WHAT TO DO -
Leaving out the pictures, restate each record below word for word.

PROVIDED DATA -

BEGIN

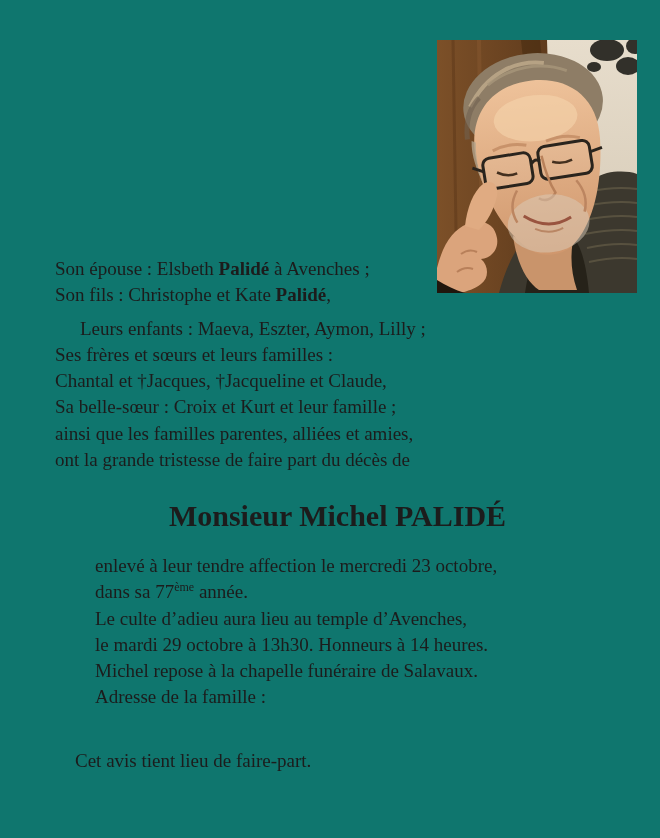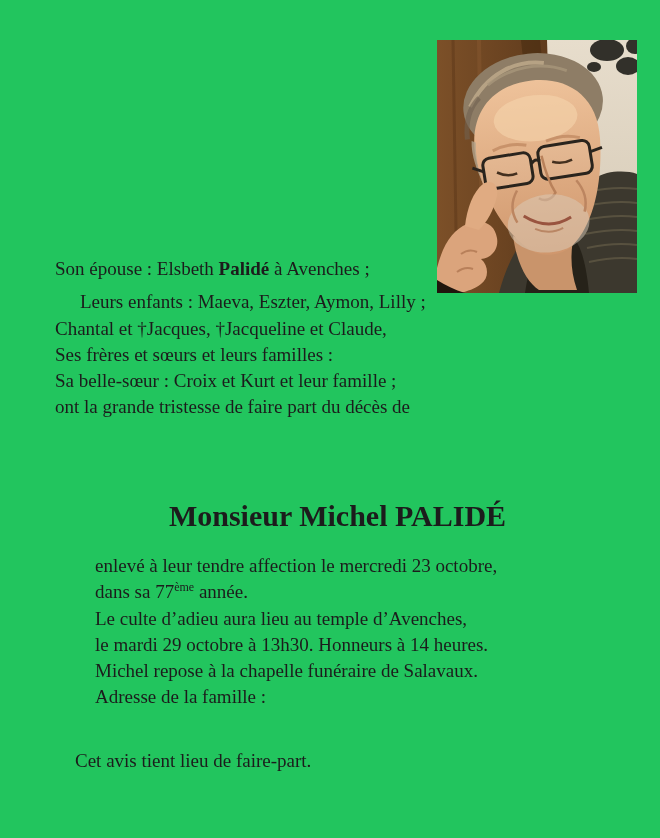--- a/index.html
+++ b/index.html
@@ -18,7 +18,7 @@
   .page {
     position: absolute;
     inset: 0;
-    background: #22c55e;
+    background: #0f766e;
   }
   .portrait {
     position: absolute;

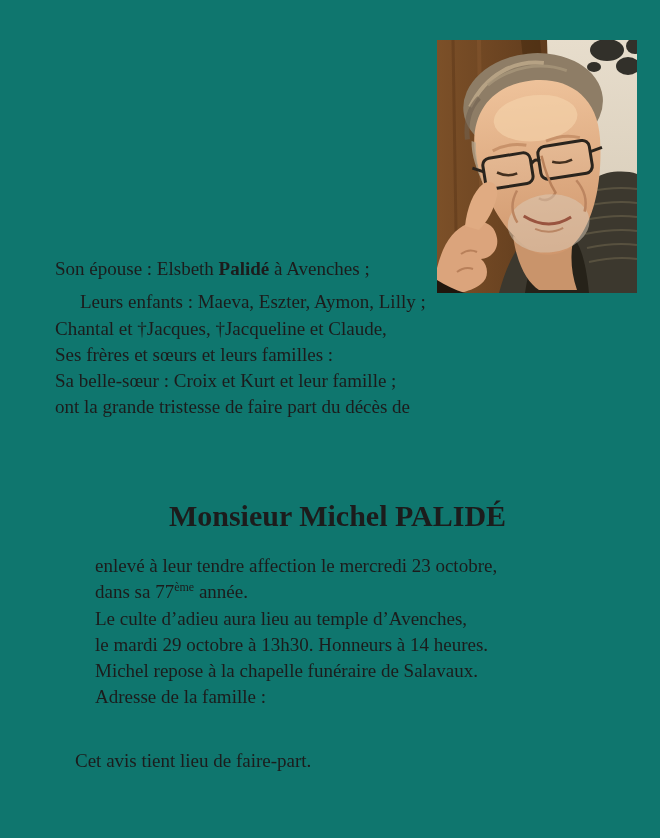--- a/index.html
+++ b/index.html
@@ -170,6 +170,7 @@
 
   <div class="textblock family-block">
       <div class="line"><span>Son épouse : Elsbeth </span><span class="seg-bold">Palidé</span><span> à Avenches ;</span></div>
+      <div class="line"><span>Son fils : Christophe et Kate </span><span class="seg-bold">Palidé</span><span>,</span></div>
       <div class="line indent"><span>Leurs enfants : Maeva, Eszter, Aymon, Lilly ;</span></div>
       <div class="line"><span>Chantal et †Jacques, †Jacqueline et Claude,</span></div>
       <div class="line"><span>Ses frères et sœurs et leurs familles :</span></div>

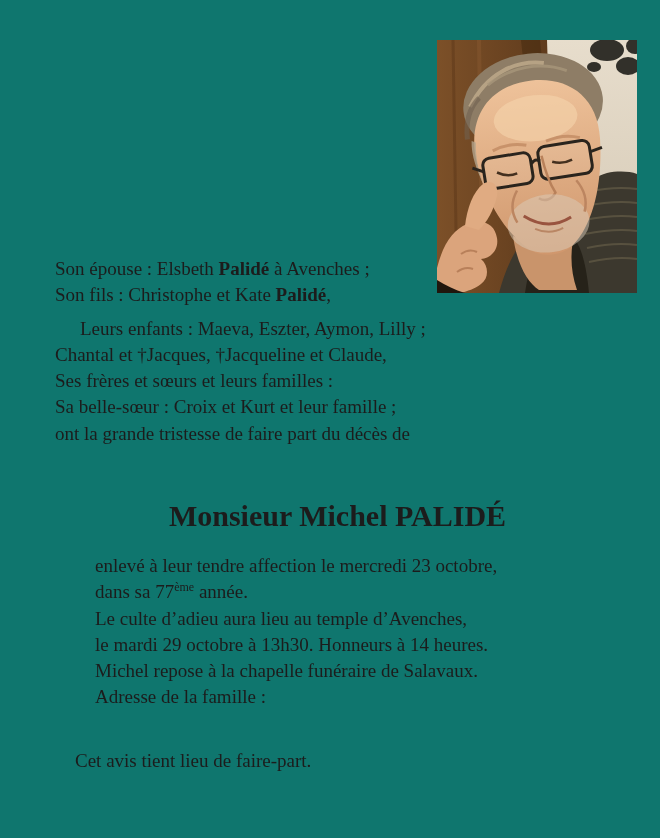--- a/index.html
+++ b/index.html
@@ -172,8 +172,8 @@
       <div class="line"><span>Son épouse : Elsbeth </span><span class="seg-bold">Palidé</span><span> à Avenches ;</span></div>
       <div class="line"><span>Son fils : Christophe et Kate </span><span class="seg-bold">Palidé</span><span>,</span></div>
       <div class="line indent"><span>Leurs enfants : Maeva, Eszter, Aymon, Lilly ;</span></div>
+      <div class="line"><span>Ses frères et sœurs et leurs familles :</span></div>
       <div class="line"><span>Chantal et †Jacques, †Jacqueline et Claude,</span></div>
-      <div class="line"><span>Ses frères et sœurs et leurs familles :</span></div>
       <div class="line"><span>Sa belle-sœur : Croix et Kurt et leur famille ;</span></div>
       <div class="line"><span>ont la grande tristesse de faire part du décès de</span></div>
     </div>

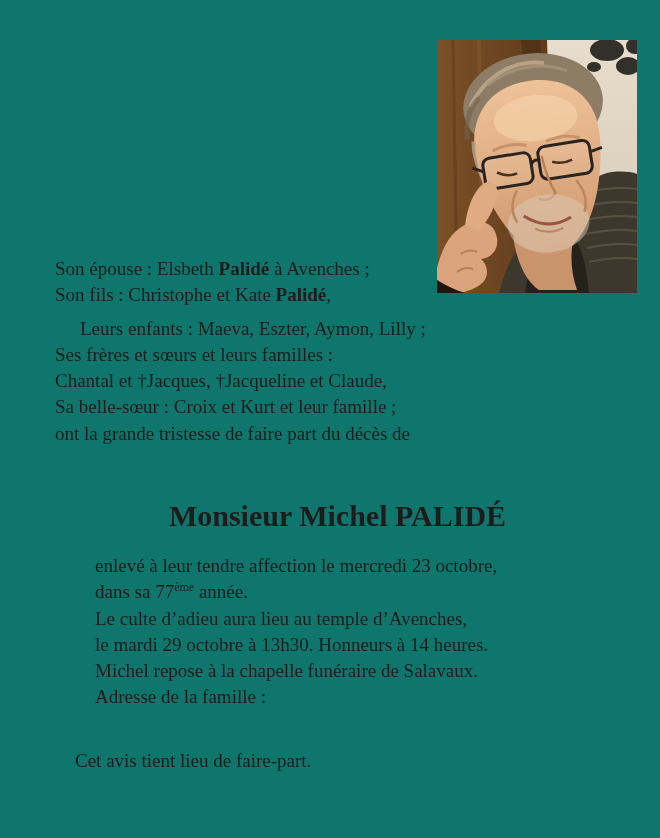--- a/index.html
+++ b/index.html
@@ -175,6 +175,7 @@
       <div class="line"><span>Ses frères et sœurs et leurs familles :</span></div>
       <div class="line"><span>Chantal et †Jacques, †Jacqueline et Claude,</span></div>
       <div class="line"><span>Sa belle-sœur : Croix et Kurt et leur famille ;</span></div>
+      <div class="line"><span>ainsi que les familles parentes, alliées et amies,</span></div>
       <div class="line"><span>ont la grande tristesse de faire part du décès de</span></div>
     </div>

END

EXERCISE RESPONSE -
--- a/index.html
+++ b/index.html
@@ -18,7 +18,7 @@
   .page {
     position: absolute;
     inset: 0;
-    background: #22c55e;
+    background: #0f766e;
   }
   .portrait {
     position: absolute;

--- a/index.html
+++ b/index.html
@@ -170,6 +170,7 @@
 
   <div class="textblock family-block">
       <div class="line"><span>Son épouse : Elsbeth </span><span class="seg-bold">Palidé</span><span> à Avenches ;</span></div>
+      <div class="line"><span>Son fils : Christophe et Kate </span><span class="seg-bold">Palidé</span><span>,</span></div>
       <div class="line indent"><span>Leurs enfants : Maeva, Eszter, Aymon, Lilly ;</span></div>
       <div class="line"><span>Chantal et †Jacques, †Jacqueline et Claude,</span></div>
       <div class="line"><span>Ses frères et sœurs et leurs familles :</span></div>

--- a/index.html
+++ b/index.html
@@ -172,8 +172,8 @@
       <div class="line"><span>Son épouse : Elsbeth </span><span class="seg-bold">Palidé</span><span> à Avenches ;</span></div>
       <div class="line"><span>Son fils : Christophe et Kate </span><span class="seg-bold">Palidé</span><span>,</span></div>
       <div class="line indent"><span>Leurs enfants : Maeva, Eszter, Aymon, Lilly ;</span></div>
+      <div class="line"><span>Ses frères et sœurs et leurs familles :</span></div>
       <div class="line"><span>Chantal et †Jacques, †Jacqueline et Claude,</span></div>
-      <div class="line"><span>Ses frères et sœurs et leurs familles :</span></div>
       <div class="line"><span>Sa belle-sœur : Croix et Kurt et leur famille ;</span></div>
       <div class="line"><span>ont la grande tristesse de faire part du décès de</span></div>
     </div>

--- a/index.html
+++ b/index.html
@@ -175,6 +175,7 @@
       <div class="line"><span>Ses frères et sœurs et leurs familles :</span></div>
       <div class="line"><span>Chantal et †Jacques, †Jacqueline et Claude,</span></div>
       <div class="line"><span>Sa belle-sœur : Croix et Kurt et leur famille ;</span></div>
+      <div class="line"><span>ainsi que les familles parentes, alliées et amies,</span></div>
       <div class="line"><span>ont la grande tristesse de faire part du décès de</span></div>
     </div>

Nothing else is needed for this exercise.